Lors d'une interview accordée au Point, Laurent Marcangeli, président du groupe Horizons à l'Assemblée nationale, a tenu à clarifier la position de son mouvement sur l'immigration. Selon lui, l'alliance avec Édouard Philippe, ancien Premier ministre, ne doit pas être interprétée comme une volonté de parvenir à une « immigration zéro ». Cette précision intervient alors que les débats sur la politique migratoire s'intensifient dans le paysage politique français.
Une position nuancée sur l'immigration
Laurent Marcangeli a explicitement déclaré : « Avec Édouard Philippe, ce ne sera pas l'immigration zéro. » Il a ajouté que l'objectif n'est pas de fermer les frontières de manière absolue, mais de mettre en place une politique migratoire « maîtrisée, humaine et efficace ». Cette approche se distingue des propositions plus radicales formulées par d'autres formations politiques, notamment à l'extrême droite.

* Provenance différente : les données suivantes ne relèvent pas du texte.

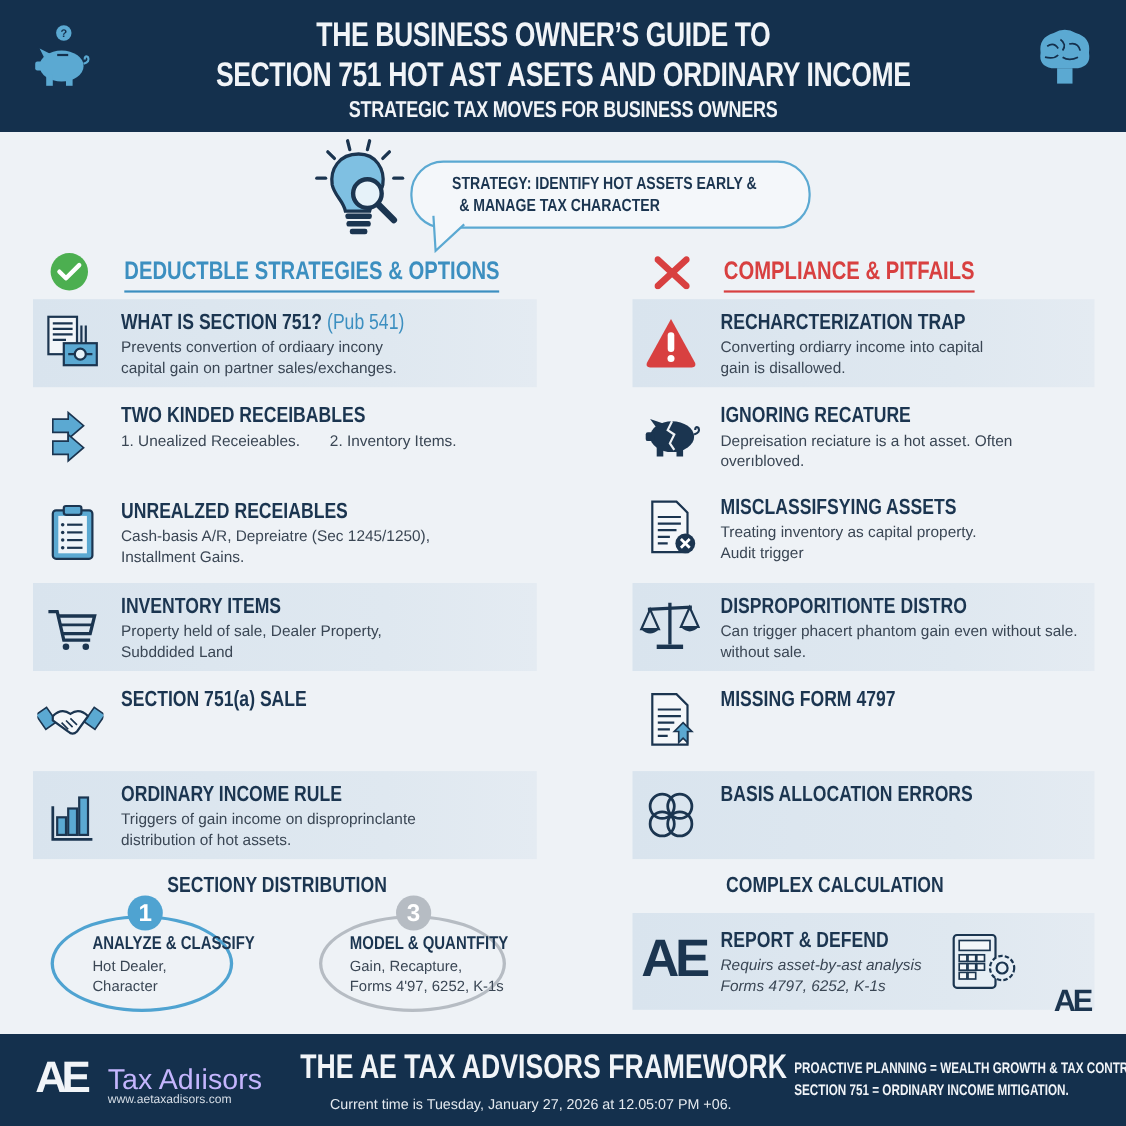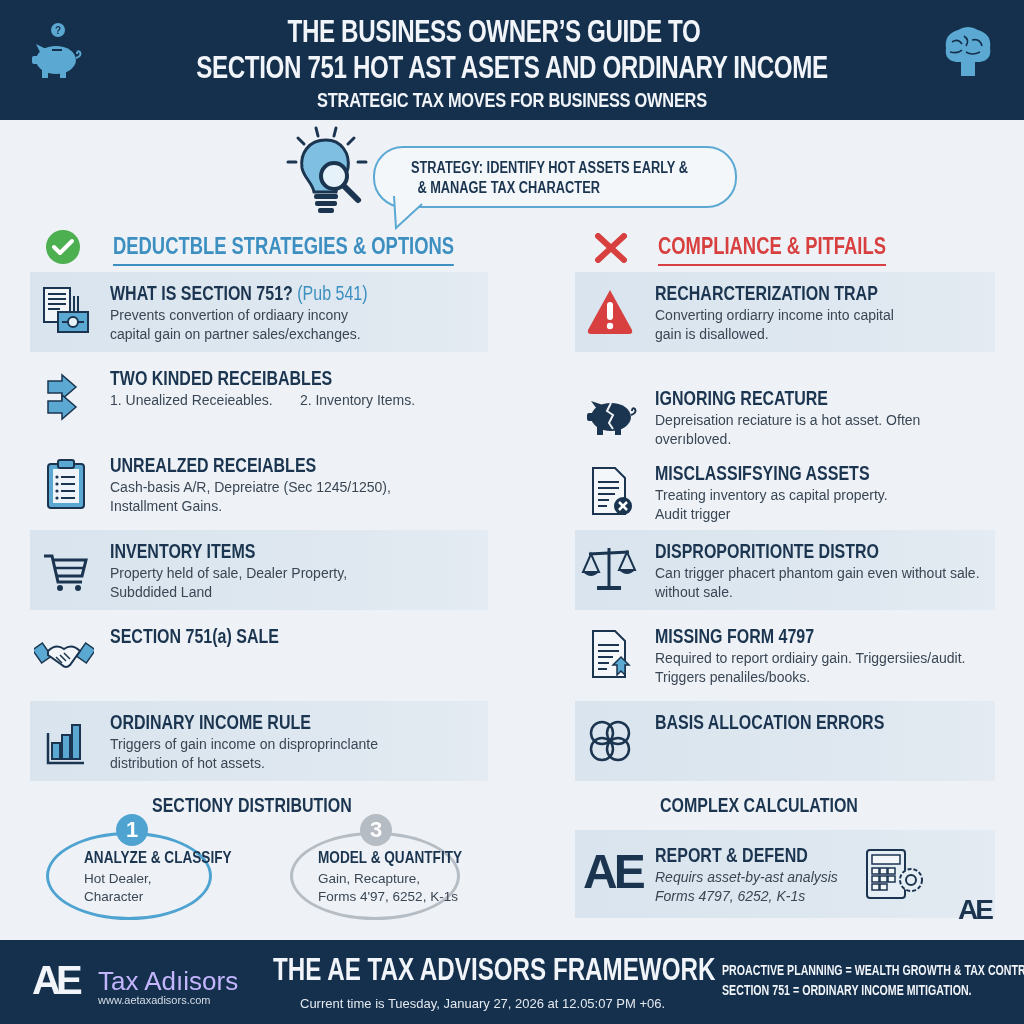--- a/index.html
+++ b/index.html
@@ -246,7 +246,7 @@
 gain is disallowed.</div>
 </div>
 
-<div class="item" style="left:575px;top:377px;width:420px;">
+<div class="item" style="left:575px;top:357px;width:420px;">
   <svg class="ico" viewBox="0 0 56 54" style="width:56px;">
     <ellipse cx="26" cy="28" rx="20" ry="14" fill="#1b3550"></ellipse>
     <rect x="12" y="36" width="6" height="10" fill="#1b3550"></rect>

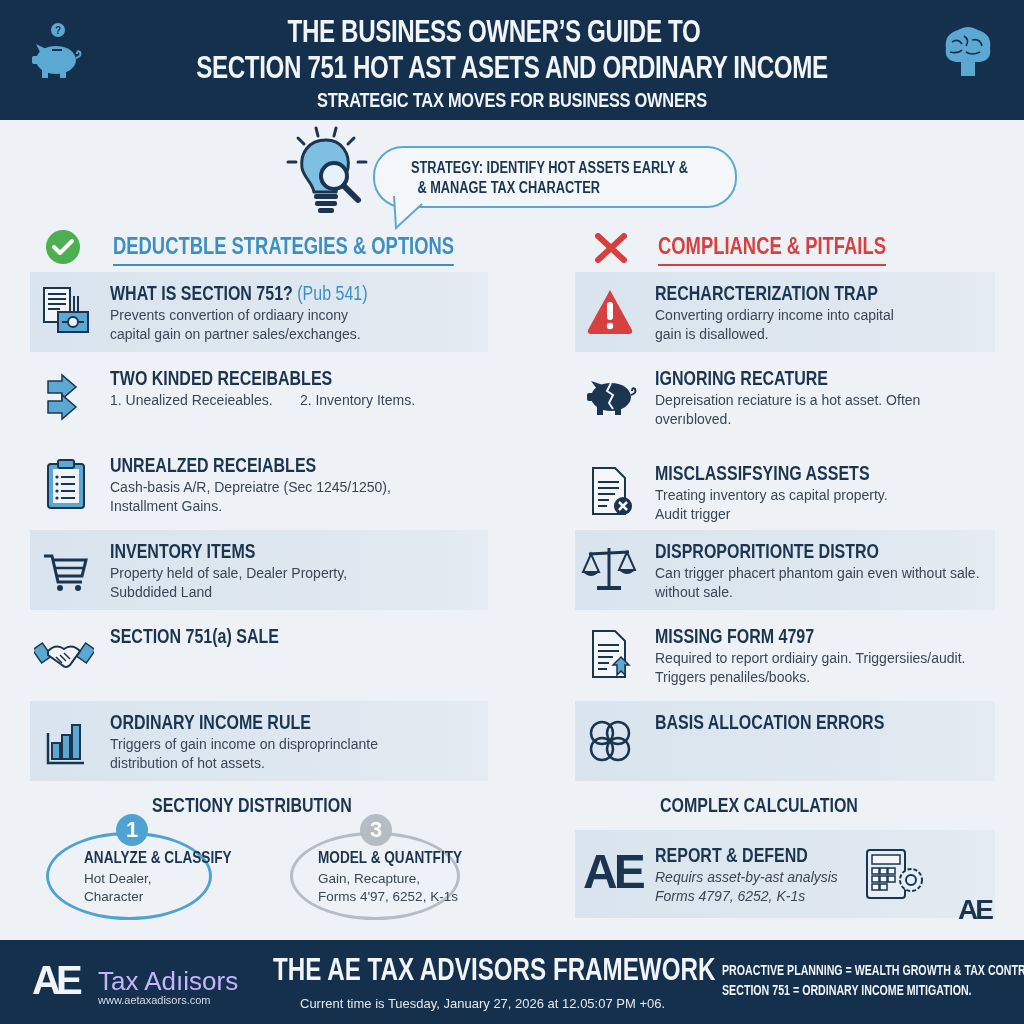--- a/index.html
+++ b/index.html
@@ -261,7 +261,7 @@
 overıbloved.</div>
 </div>
 
-<div class="item" style="left:575px;top:452px;width:420px;">
+<div class="item" style="left:575px;top:440px;width:420px;">
   <svg class="ico" viewBox="0 0 50 54">
     <path d="M8,4 h22 l10,10 v36 h-32z" fill="#f4f7fa" stroke="#1b3550" stroke-width="2"></path>
     <g stroke="#1b3550" stroke-width="2">

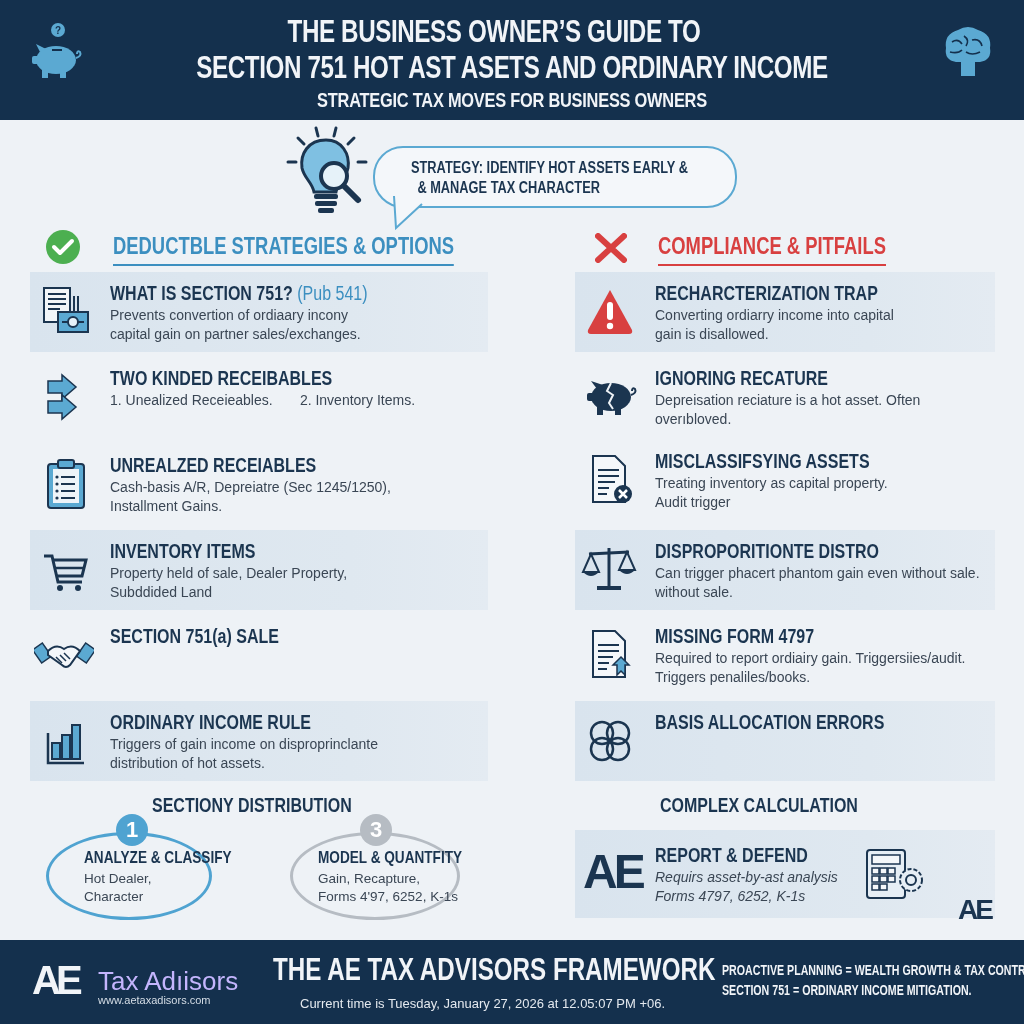--- a/index.html
+++ b/index.html
@@ -307,8 +307,6 @@
     <path d="M36,30 l8,8 l-4,0 l0,10 l-4,-4 l-4,4 l0,-10 l-4,0z" fill="#5ba9d2" stroke="#1b3550" stroke-width="1.5"></path>
   </svg>
   <div class="title">MISSING FORM 4797</div>
-  <div class="desc">Required to report ordiairy gain. Triggersiies/audit.
-Triggers penaliles/books.</div>
 </div>
 
 <div class="item shaded" style="left:575px;top:701px;width:420px;">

Le président du groupe Horizons a également souligné que son mouvement souhaite aborder la question de l'immigration sans tabou, mais en restant fidèle à des valeurs d'humanisme et de réalisme. Il a insisté sur la nécessité de distinguer les différents types de migration, notamment les migrations économiques et celles liées à l'asile, afin d'adapter les réponses politiques en conséquence.
Une alliance politique en construction
Cette déclaration intervient dans un contexte de rapprochement entre Horizons et la majorité présidentielle. Édouard Philippe, qui a fondé Horizons en 2021, cherche à élargir son influence politique en vue des prochaines échéances électorales. Laurent Marcangeli, en tant que président du groupe à l'Assemblée, joue un rôle clé dans cette stratégie d'alliance.
Le député de Corse-du-Sud a également évoqué les relations avec Les Républicains (LR), affirmant que des discussions sont en cours pour des alliances locales, mais sans remettre en cause l'indépendance de son mouvement. Il a précisé que ces alliances se feront au cas par cas, en fonction des contextes locaux et des personnalités politiques impliquées.
Des échéances électorales décisives
À moins d'un an des élections européennes, puis des municipales de 2026, Laurent Marcangeli a insisté sur l'importance de ces échéances pour son mouvement. Il a appelé à une « recomposition politique » qui permettrait de dépasser les clivages traditionnels et de répondre aux attentes des Français en matière de sécurité, d'immigration et de pouvoir d'achat.
Le président du groupe Horizons a conclu en affirmant que son mouvement était « prêt à travailler avec tous ceux qui partagent cette vision », tout en maintenant des lignes rouges, notamment en matière de laïcité et de respect des valeurs républicaines. Cette position, à la fois ferme et ouverte, pourrait redéfinir les équilibres politiques dans les mois à venir.